* Material for this exercise *
────────────────

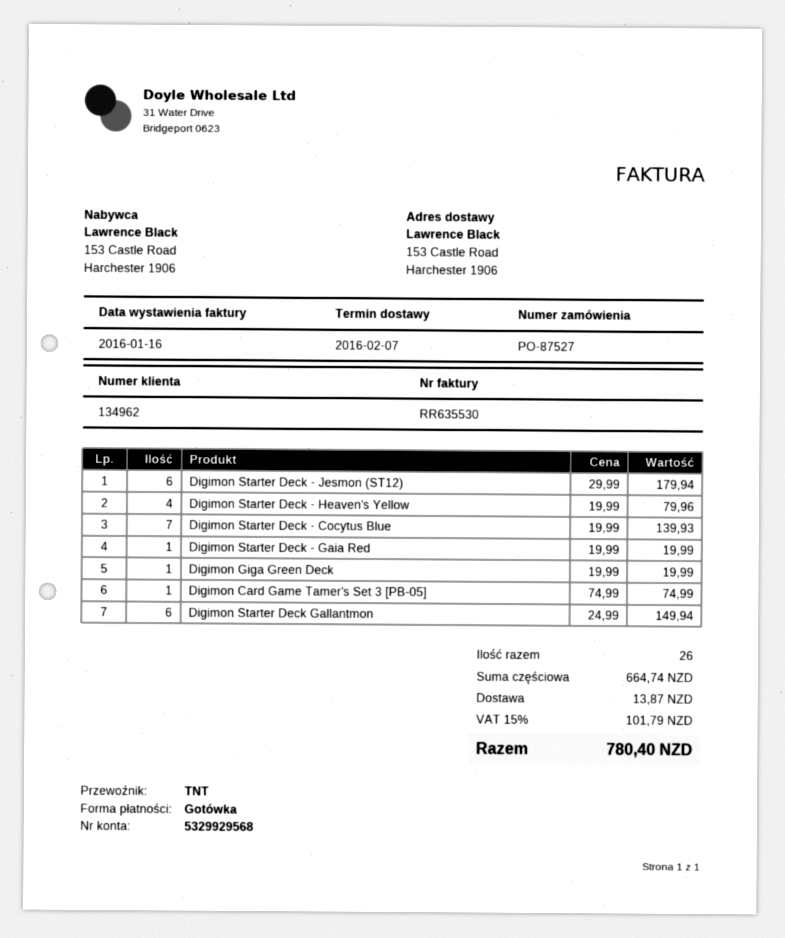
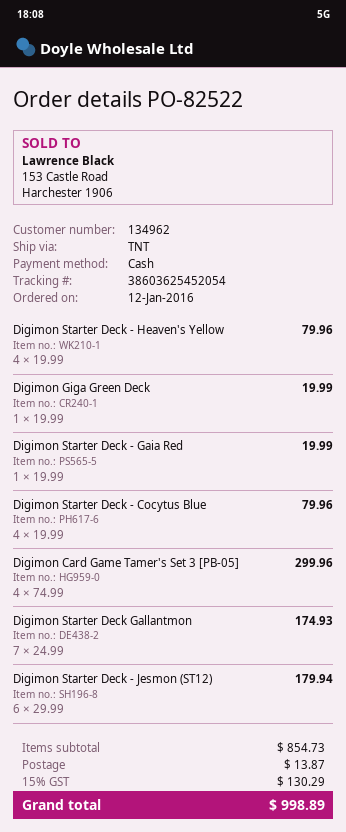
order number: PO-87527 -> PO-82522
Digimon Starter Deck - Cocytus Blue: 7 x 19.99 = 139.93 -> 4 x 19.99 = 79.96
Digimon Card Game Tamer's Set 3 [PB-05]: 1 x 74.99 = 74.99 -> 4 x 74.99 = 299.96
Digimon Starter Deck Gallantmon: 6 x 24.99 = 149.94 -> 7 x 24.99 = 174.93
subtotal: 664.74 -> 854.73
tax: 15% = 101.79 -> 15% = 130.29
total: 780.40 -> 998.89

────────────────

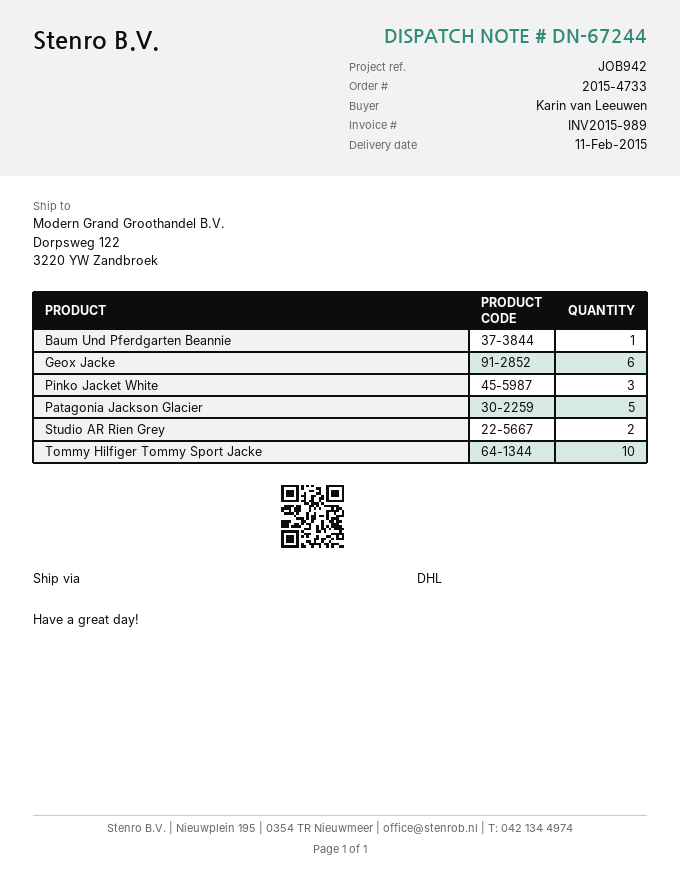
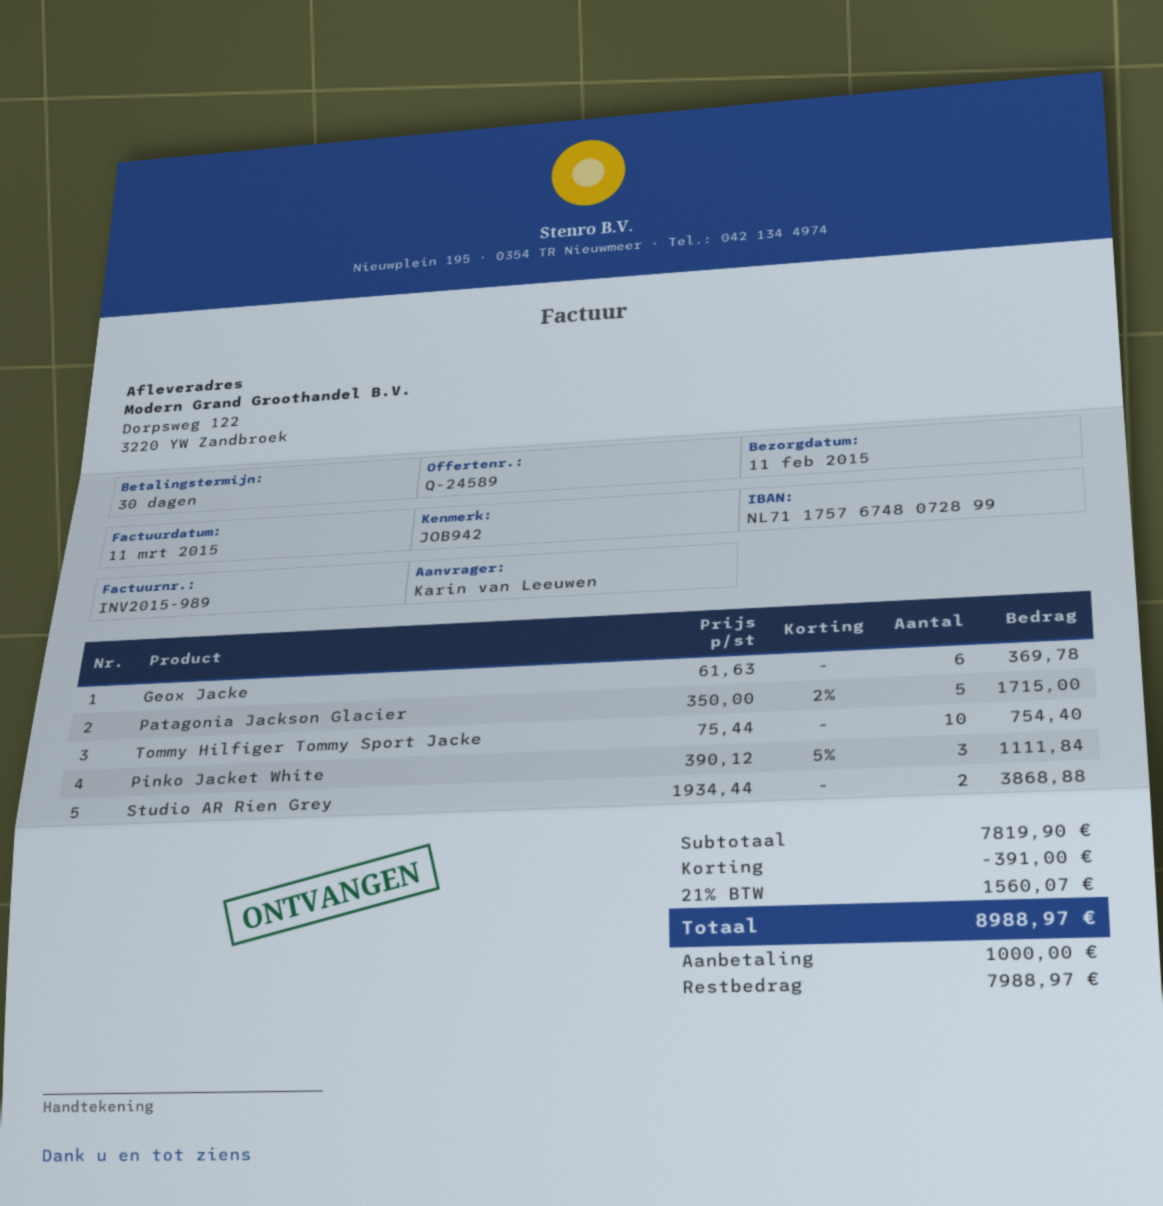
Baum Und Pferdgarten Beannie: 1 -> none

────────────────

* Required action *
The answer should be one number, the count of lines in the data that include the string "Digimon".

* Response area *
3